Depois é vê-los por aí a debitarem opiniões de "tudólogos", a falarem de questões sociais e humanas, sem fazerem a menor ideia da superficialidade com que falam, muitas vezes num anti-clericalismo básico, num darwinismo social confrangedor, agarrados a teorias atomistas e a modelos de Laplace ou de Broca, mas incapazes de aceitarem que estão a falar de cátedra sem terem a menor noção das barbaridades que dizem.
E não é porque os cientistas sociais saibam tudo. Eles estão cheios de dúvidas. A diferença é que são dúvidas esclarecidas, de quem trabalha os temas, vai para o campo, usa as ferramentas disponíveis e possíveis para a sua análise, e que por essa via detém um conhecimento da corrente de fundo que esses "tudólogos" nem sonham.

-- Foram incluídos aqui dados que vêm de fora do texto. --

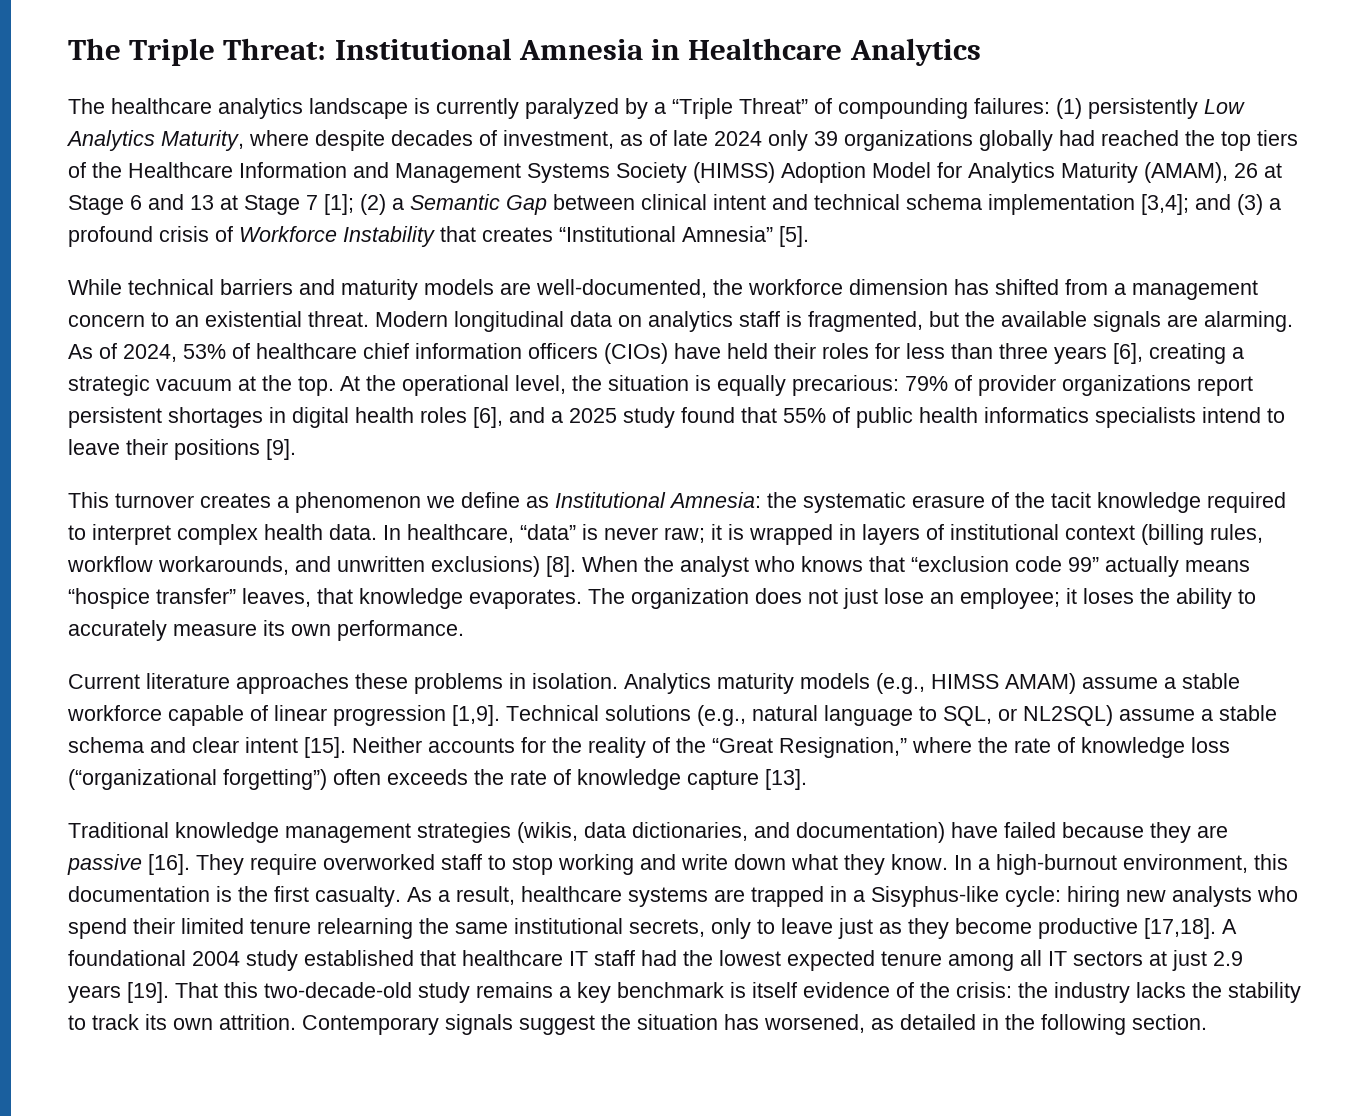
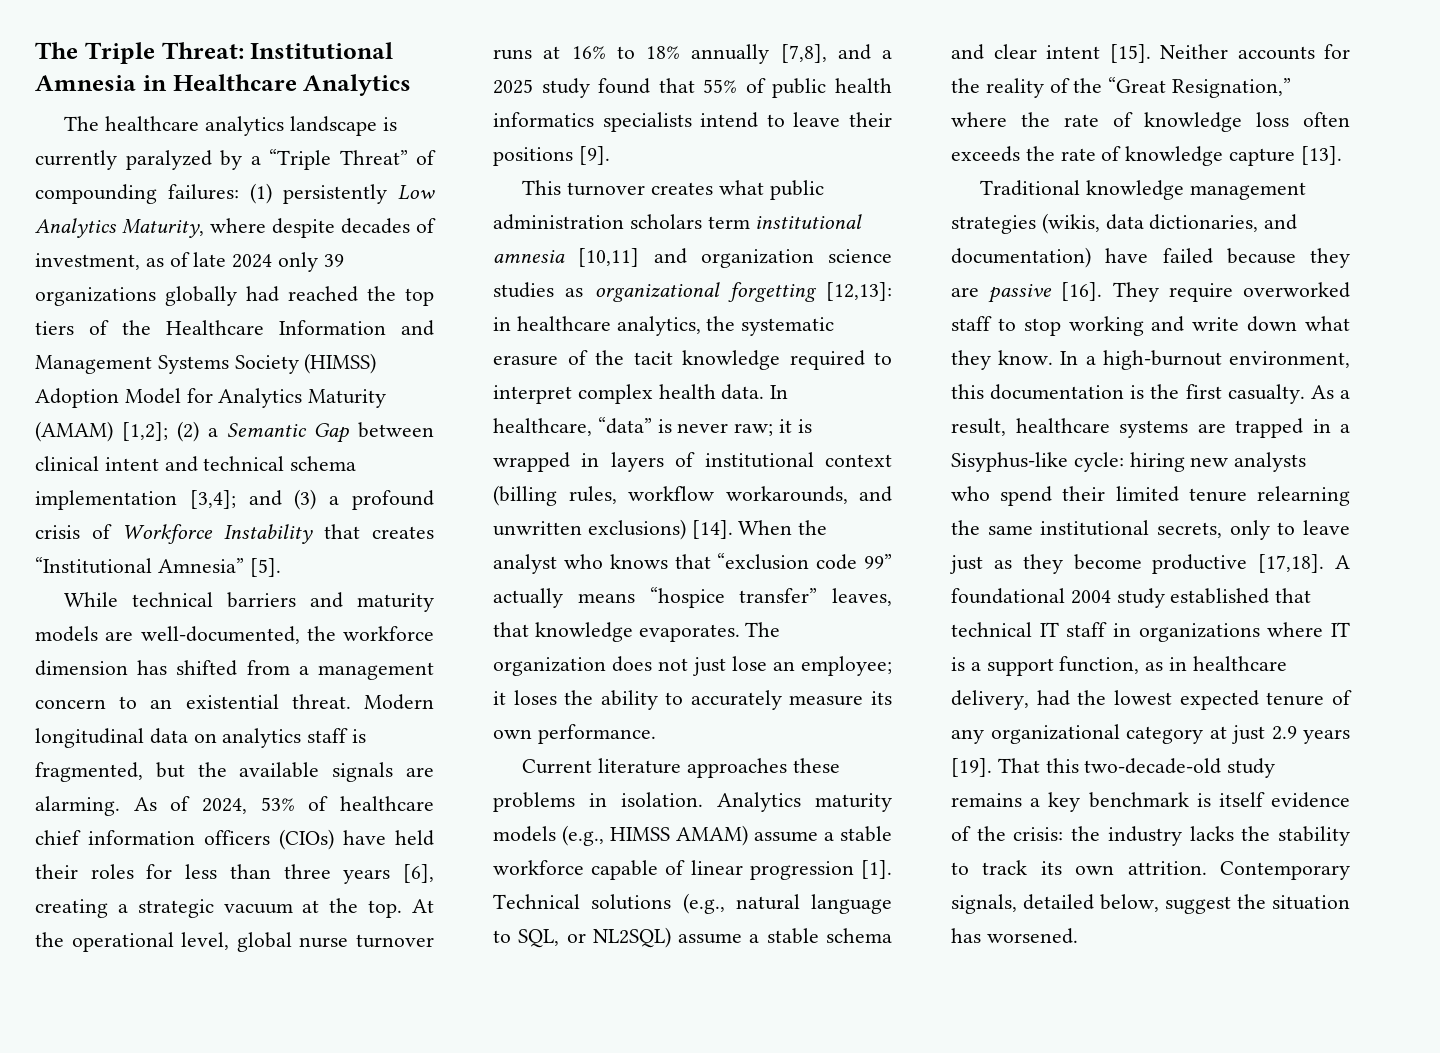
- (1) persistently Low Analytics Maturity, where despite decades of investment, as of late 2024 only 39 organizations globally had reached the top tiers of the Healthcare Information and Management Systems Society (HIMSS) Adoption Model for Analytics Maturity (AMAM), 26 at Stage 6 and 13 at Stage 7 [1];
+ (1) persistently Low Analytics Maturity, where despite decades of investment, as of late 2024 only 39 organizations globally had reached the top tiers of the Healthcare Information and Management Systems Society (HIMSS) Adoption Model for Analytics Maturity (AMAM) [1,2];
- At the operational level, the situation is equally precarious: 79% of provider organizations report persistent shortages in digital health roles [6], and a 2025 study found that 55% of public health informatics specialists intend to leave their positions [9].
+ At the operational level, global nurse turnover runs at 16% to 18% annually [7,8], and a 2025 study found that 55% of public health informatics specialists intend to leave their positions [9].
- This turnover creates a phenomenon we define as Institutional Amnesia: the systematic erasure of the tacit knowledge required to interpret complex health data.
+ This turnover creates what public administration scholars term institutional amnesia [10,11] and organization science studies as organizational forgetting [12,13]: in healthcare analytics, the systematic erasure of the tacit knowledge required to interpret complex health data.
- In healthcare, “data” is never raw; it is wrapped in layers of institutional context (billing rules, workflow workarounds, and unwritten exclusions) [8].
+ In healthcare, “data” is never raw; it is wrapped in layers of institutional context (billing rules, workflow workarounds, and unwritten exclusions) [14].
- Analytics maturity models (e.g., HIMSS AMAM) assume a stable workforce capable of linear progression [1,9].
+ Analytics maturity models (e.g., HIMSS AMAM) assume a stable workforce capable of linear progression [1].
- Neither accounts for the reality of the “Great Resignation,” where the rate of knowledge loss (“organizational forgetting”) often exceeds the rate of knowledge capture [13].
+ Neither accounts for the reality of the “Great Resignation,” where the rate of knowledge loss often exceeds the rate of knowledge capture [13].
- A foundational 2004 study established that healthcare IT staff had the lowest expected tenure among all IT sectors at just 2.9 years [19].
+ A foundational 2004 study established that technical IT staff in organizations where IT is a support function, as in healthcare delivery, had the lowest expected tenure of any organizational category at just 2.9 years [19].
- Contemporary signals suggest the situation has worsened, as detailed in the following section.
+ Contemporary signals, detailed below, suggest the situation has worsened.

Podiam começar pelo René Descartes e a sua dúvida metódica. Está no "Discurso do Método". A natureza humana é propensa à crença. Nós queremos sobretudo acreditar. E a revolução da dúvida metódica é essa: em ciência tudo é falso, e só será verdadeiro quando resistir à demonstração de falsidade.
Em vez de ficarem abespinhados quando confrontados com as suas crenças, que têm como certezas, talvez seja mais construtivo manter abertura de espírito e perguntar a quem dedica a vida a essas matérias. Outra hipótese seria voltar à academia e abrir o espírito para outras vertentes do conhecimento.
Branislau Malinowsky, pai da moderna antropologia, começou por se doutorar em física. Só depois se interessou pelas ciências humanas, tendo o seu trabalho fundado a moderna antropologia.
Em vez de repudiar novas abordagens, ficando algumas pessoas zangadas, talvez fosse melhor abrir o leque, aceitar que o racionalismo e o atomismo estão longe de explicarem tudo, que a ciência que explica os movimentos dos planetas é excelente, mas não explica de todo a diversidade e complexidade humana.
É que afinal, os Júpiteres quentes existem mesmo, e às vezes a teoria do Laplace pode estar errada, ou no mínimo incompleta!